Many women who carry the BRCA gene may consider undergoing mastectomy or removal of fallopian tubes and ovaries as preventive measures. New research led by Charlotte Gamble, MD, MPH, and Rachel Greenup, MD, of Duke University Medical Center, suggests the procedure may not be cost-effective for all patients.

In an article published in the Annals of Surgical Oncology, the authors designed a statistical model comparing risk-reducing mastectomy with breast cancer screening, including mammography and magnetic resonance imaging.
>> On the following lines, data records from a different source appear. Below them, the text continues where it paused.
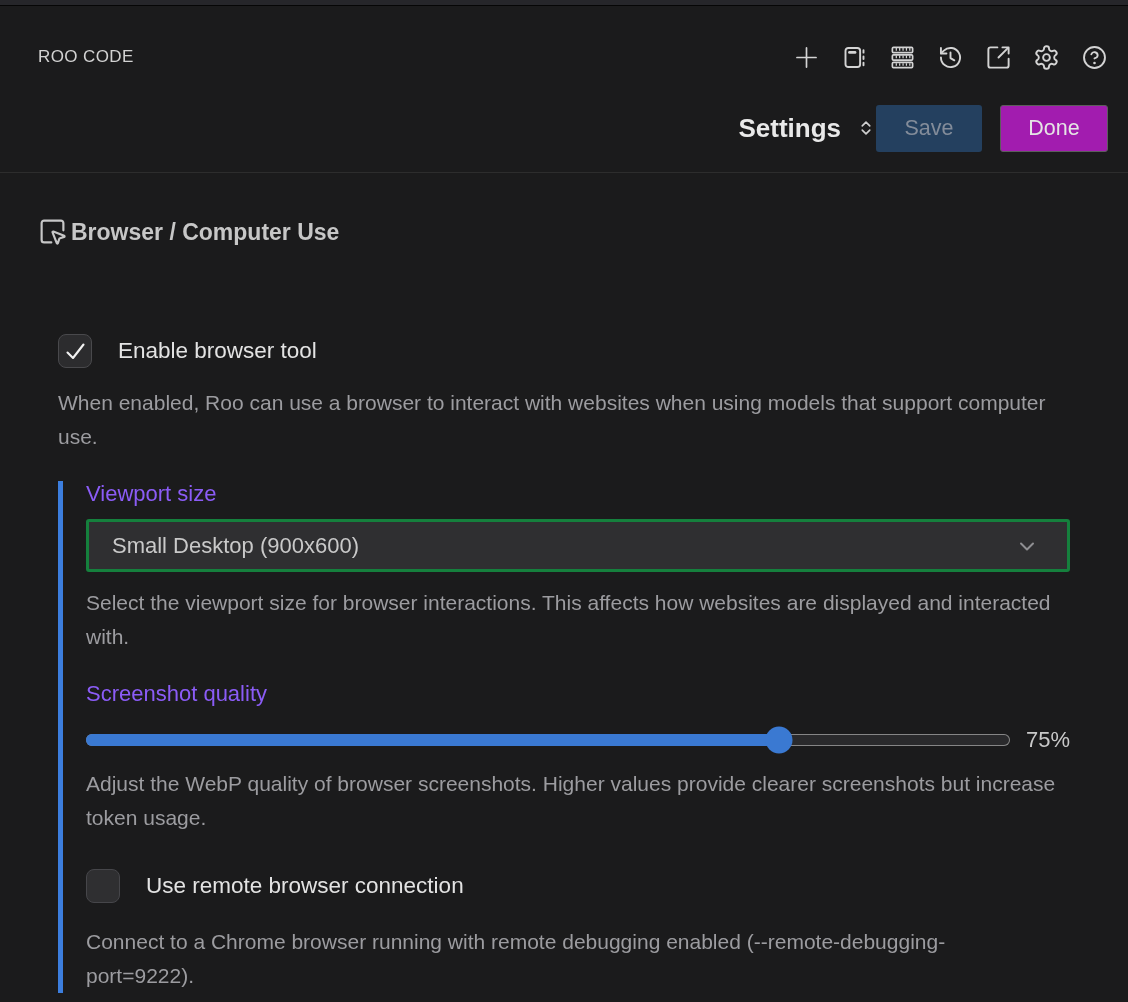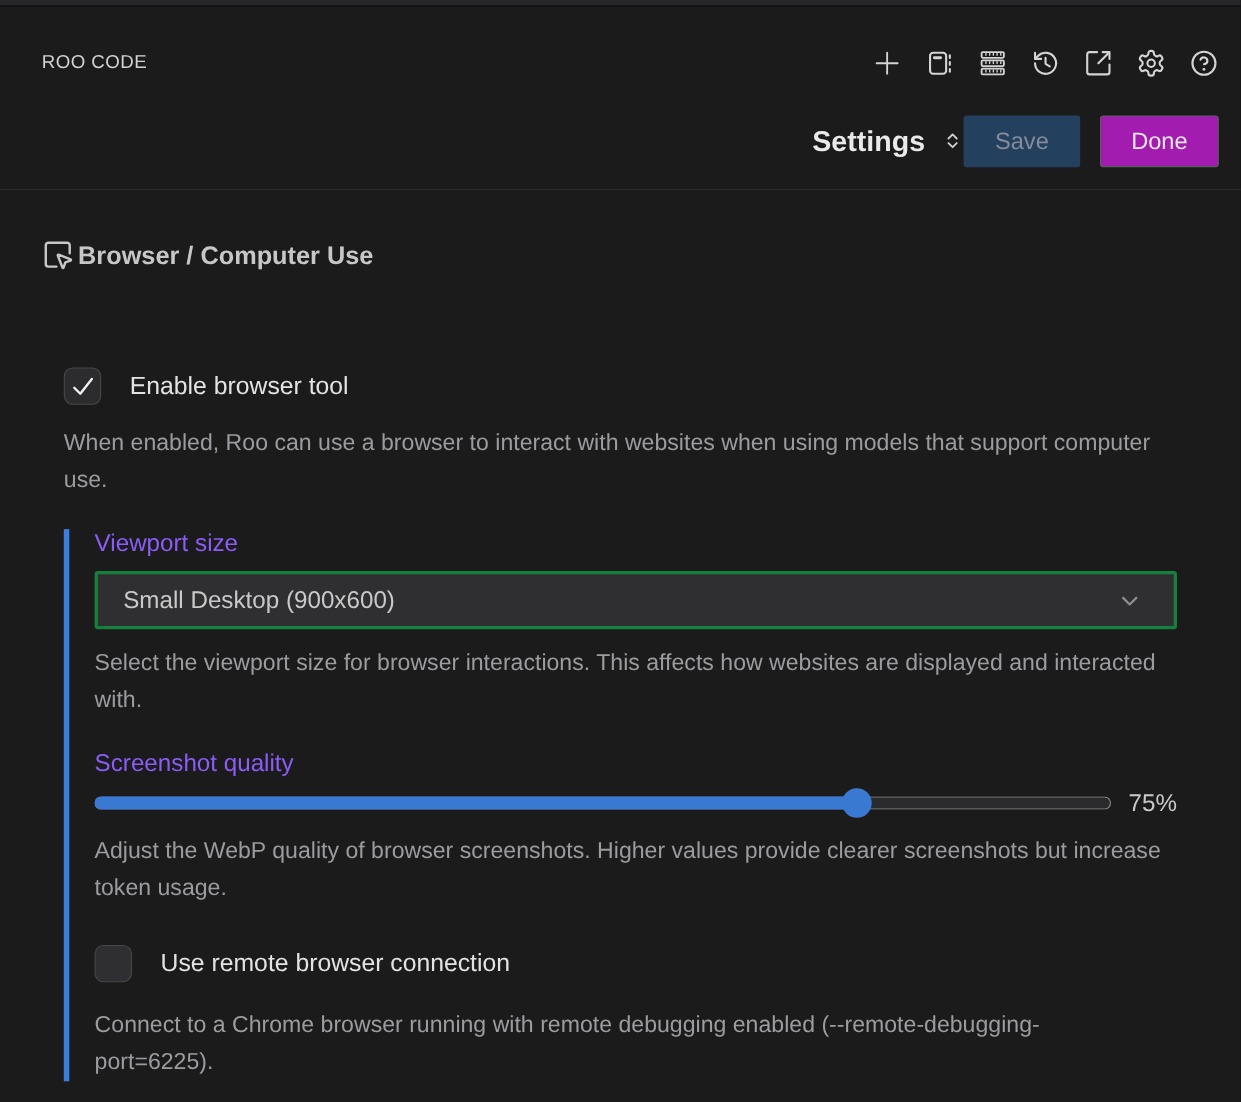--- a/index.html
+++ b/index.html
@@ -62,7 +62,7 @@
   .sub .desc { margin-top:14px; max-width:1010px; }
   .sub-label.second { margin-top:27px; }
 
-  .slider-row { display:flex; align-items:center; margin-top:10px; }
+  .slider-row { display:flex; align-items:center; margin-top:20px; }
   .slider-track {
     position:relative; width:934px; height:12px; border-radius:7px;
     background:#2a2a2c; box-shadow:inset 0 0 0 1px #868686; cursor:pointer;

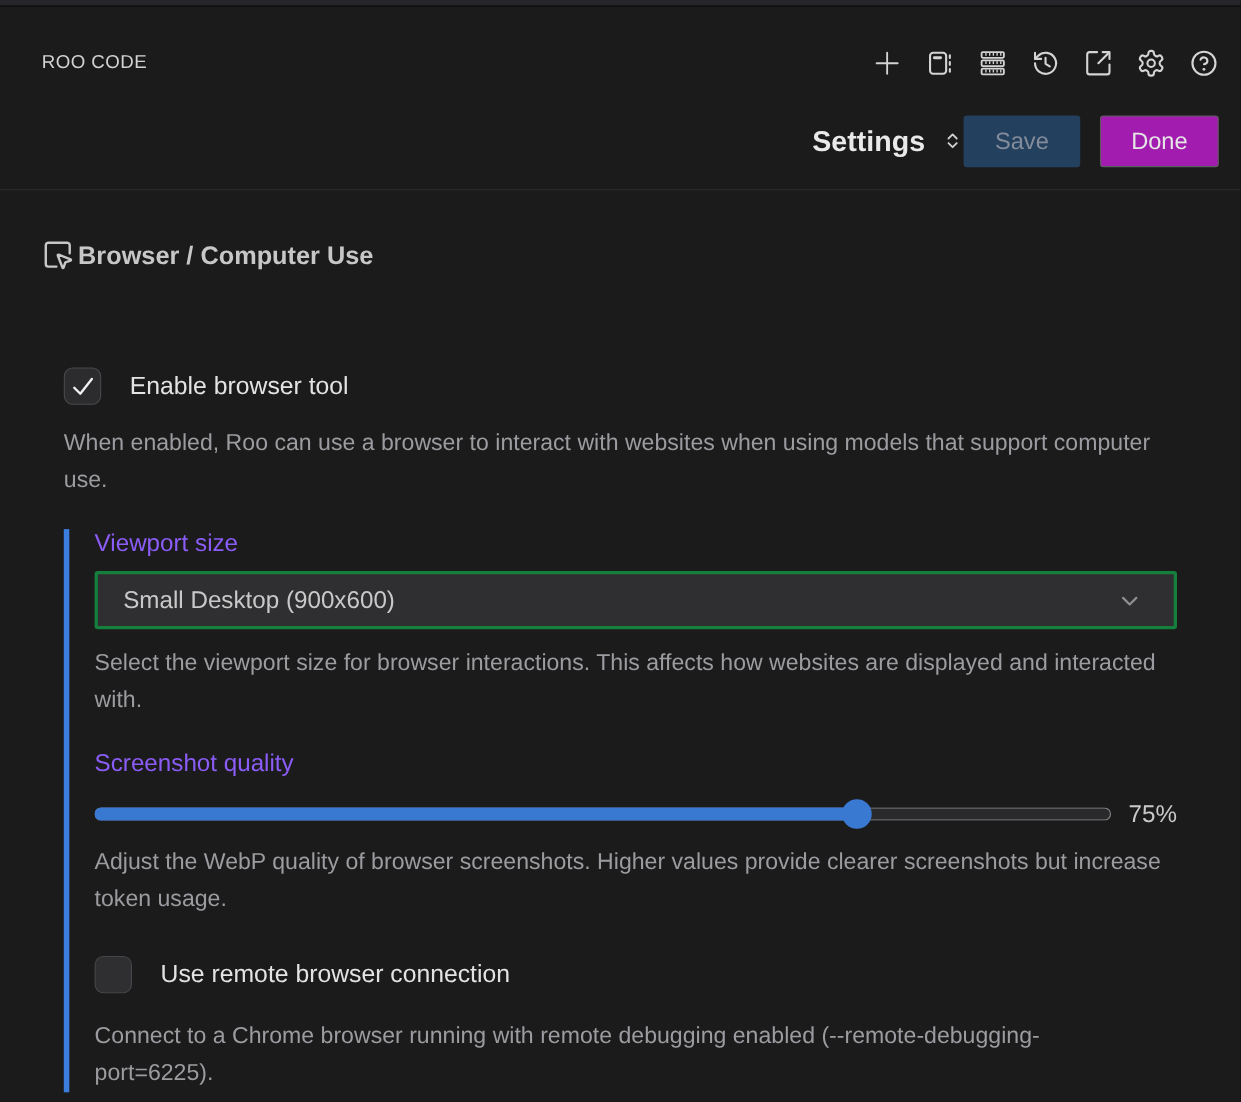--- a/index.html
+++ b/index.html
@@ -210,7 +210,7 @@
         </span>
         <span class="check-label">Use remote browser connection</span>
       </div>
-      <p class="desc last">Connect to a Chrome browser running with remote debugging enabled (--remote-debugging-port=6225).</p>
+      <p class="desc last">Connect to a Chrome browser running with remote debugging enabled (--remote-debugging-port=9222).</p>
     </div>
 
   </div>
Results of the study showed that for women diagnosed at any age with BRCA1 and BRCA2 mutations and within the first 5 years after ovarian cancer diagnosis, risk-reducing mastectomy showed a negligible gain in survival and thus was not cost-effective. Gain in survival months was also negligible for women aged 60 or older, regardless of the time since diagnosis. The only group in which prophylactic mastectomy was found to be cost-effective, with a survival benefit of 2 to 5 months, consisted of women diagnosed at age 40 to 50 with BRCA1 and BRCA2 mutations and at least 5 years after an ovarian cancer diagnosis.

“Within the first 5 years, nobody benefited from risk-reducing mastectomy,” commented Dr. Gamble in a press release.  “And after that threshold, survival gains were seen mostly in the youngest, healthiest ovarian cancer patients.”